▶ ASSIGNMENT
Below are the records; locate each line with the word "path" and copy it.

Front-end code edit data
::::

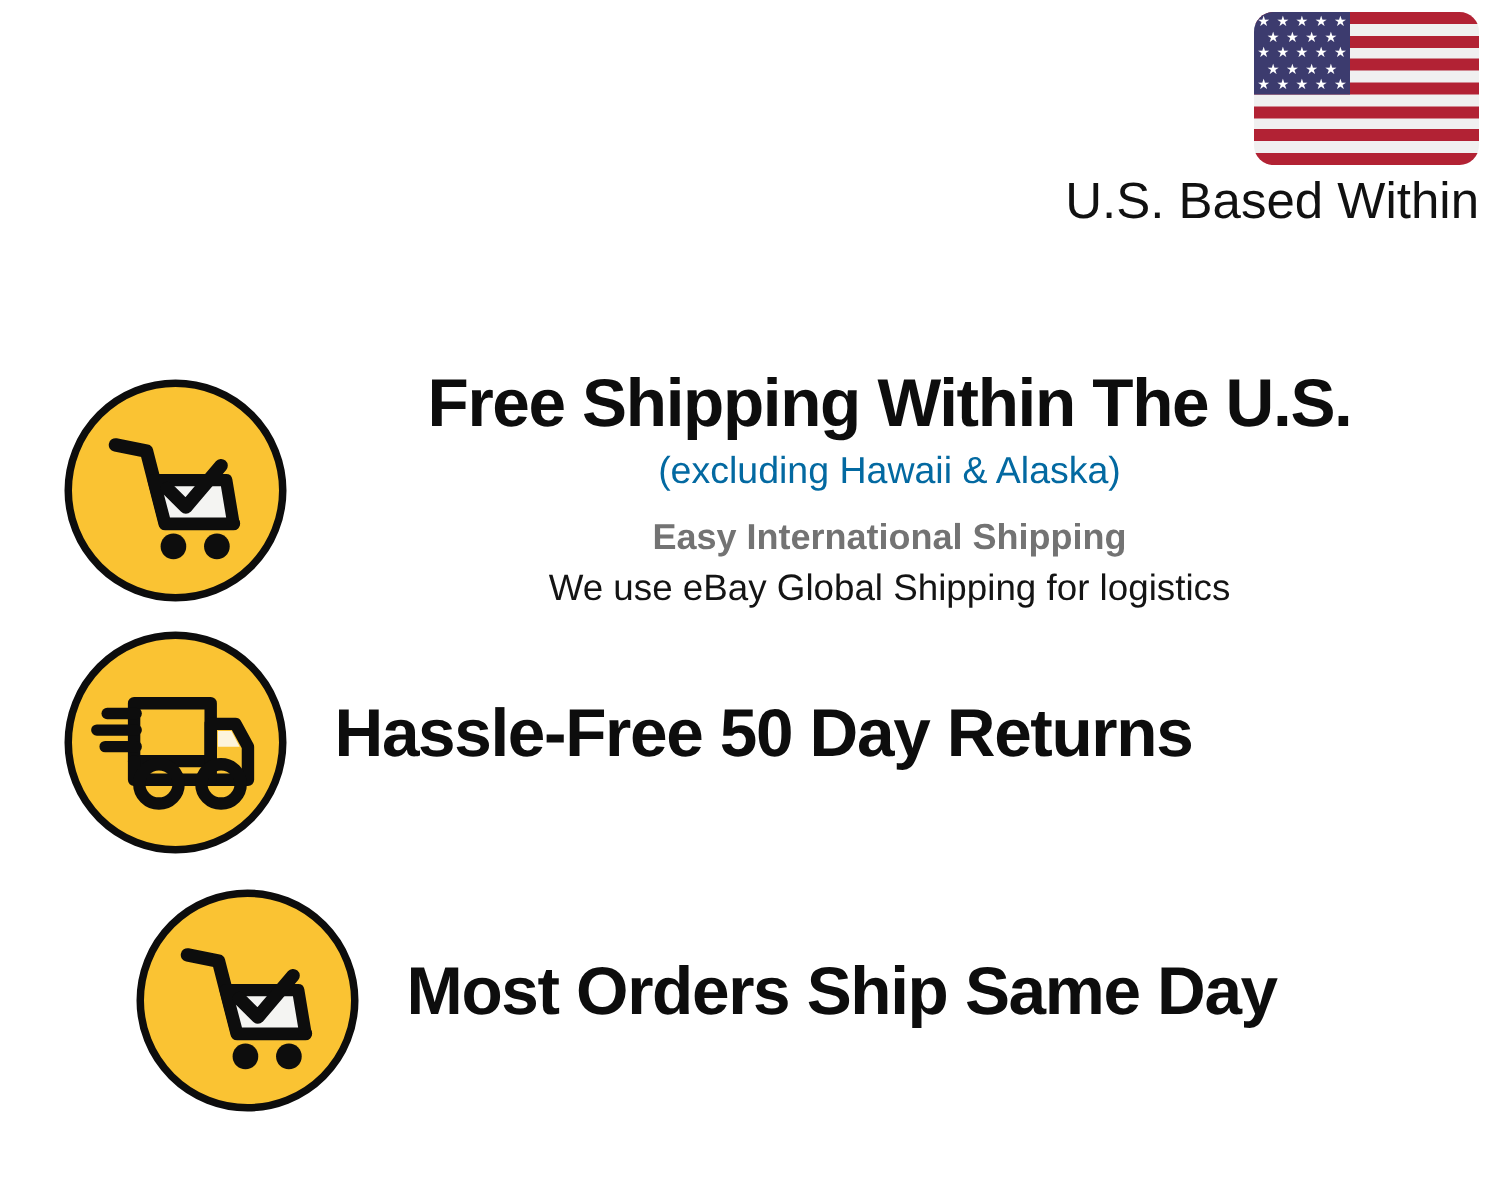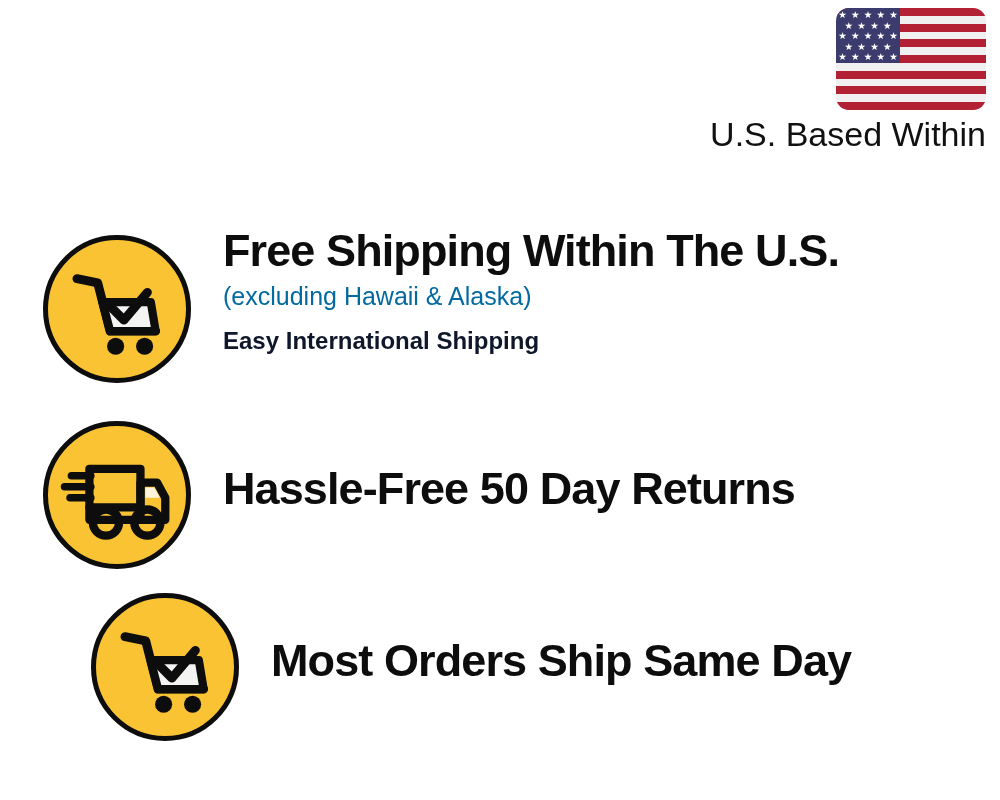--- a/index.html
+++ b/index.html
@@ -154,36 +154,36 @@
     line-height: 34px;
     color: #0369a1;
     margin-top: 2px;
     white-space: nowrap;
   }
   .feature-sub-strong {
     font-family: "Liberation Sans", sans-serif;
     font-weight: 700;
     font-size: 24px;
     line-height: 32px;
-    color: #0f172a;
+    color: #737373;
     margin-top: 12px;
     white-space: nowrap;
   }
   .feature-sub-plain {
     font-family: "Liberation Sans", sans-serif;
     font-weight: 400;
     font-size: 24.5px;
     line-height: 33px;
     color: #141414;
     margin-top: 1px;
     white-space: nowrap;
   }
 
   
-  #feature-row-1 { top: 4px;  height: 150px; }
+  #feature-row-1 { top: 22px;  height: 150px; text-align: center; }
   #feature-row-2 { top: 190px; height: 150px; }
   #feature-row-3 { top: 362px; height: 150px; margin-left: 48px; }
 
   #feature-text-1 { top: -10px; }
   #feature-text-2 { top: 42px; }
   #feature-text-3 { top: 42px; }
 </style>
 </head>
 <body>
 
@@ -239,20 +239,21 @@
         <path d="M39.5 45 L74.5 45 L78 66 L45 66 Z" fill="#f4f4f2" stroke="#0d0d0d" stroke-width="6" stroke-linejoin="round"></path>
         <path d="M46 49 L55 58 L72 38" fill="none" stroke="#0d0d0d" stroke-width="6.5" stroke-linecap="round" stroke-linejoin="round"></path>
         <circle cx="49" cy="77" r="6.2" fill="#0d0d0d"></circle>
         <circle cx="70" cy="77" r="6.2" fill="#0d0d0d"></circle>
       </svg>
     </div>
     <div class="feature-text" id="feature-text-1">
       <div class="feature-title">Free Shipping Within The U.S.</div>
       <div class="feature-sub">(excluding Hawaii &amp; Alaska)</div>
       <div class="feature-sub-strong">Easy International Shipping</div>
+      <div class="feature-sub-plain">We use eBay Global Shipping for logistics</div>
     </div>
   </div>
 
   <div class="feature-row" id="feature-row-2">
     <div class="feature-icon">
       <svg viewBox="0 0 100 100" xmlns="http://www.w3.org/2000/svg">
         <rect x="30" y="31" width="37" height="28" fill="none" stroke="#0d0d0d" stroke-width="6" stroke-linejoin="round"></rect>
         <path d="M67 41 L79 41 L85 52 L85 68 L67 68 Z" fill="none" stroke="#0d0d0d" stroke-width="6" stroke-linejoin="round"></path>
         <path d="M70.5 44.5 L77 44.5 L81 52 L70.5 52 Z" fill="#fdf4dc"></path>
         <path d="M30 59 L30 68 L67 68" fill="none" stroke="#0d0d0d" stroke-width="6" stroke-linecap="round" stroke-linejoin="round"></path>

::::

▶ WRITTEN ANSWER
         <path d="M39.5 45 L74.5 45 L78 66 L45 66 Z" fill="#f4f4f2" stroke="#0d0d0d" stroke-width="6" stroke-linejoin="round"></path>
         <path d="M46 49 L55 58 L72 38" fill="none" stroke="#0d0d0d" stroke-width="6.5" stroke-linecap="round" stroke-linejoin="round"></path>
         <path d="M67 41 L79 41 L85 52 L85 68 L67 68 Z" fill="none" stroke="#0d0d0d" stroke-width="6" stroke-linejoin="round"></path>
         <path d="M70.5 44.5 L77 44.5 L81 52 L70.5 52 Z" fill="#fdf4dc"></path>
         <path d="M30 59 L30 68 L67 68" fill="none" stroke="#0d0d0d" stroke-width="6" stroke-linecap="round" stroke-linejoin="round"></path>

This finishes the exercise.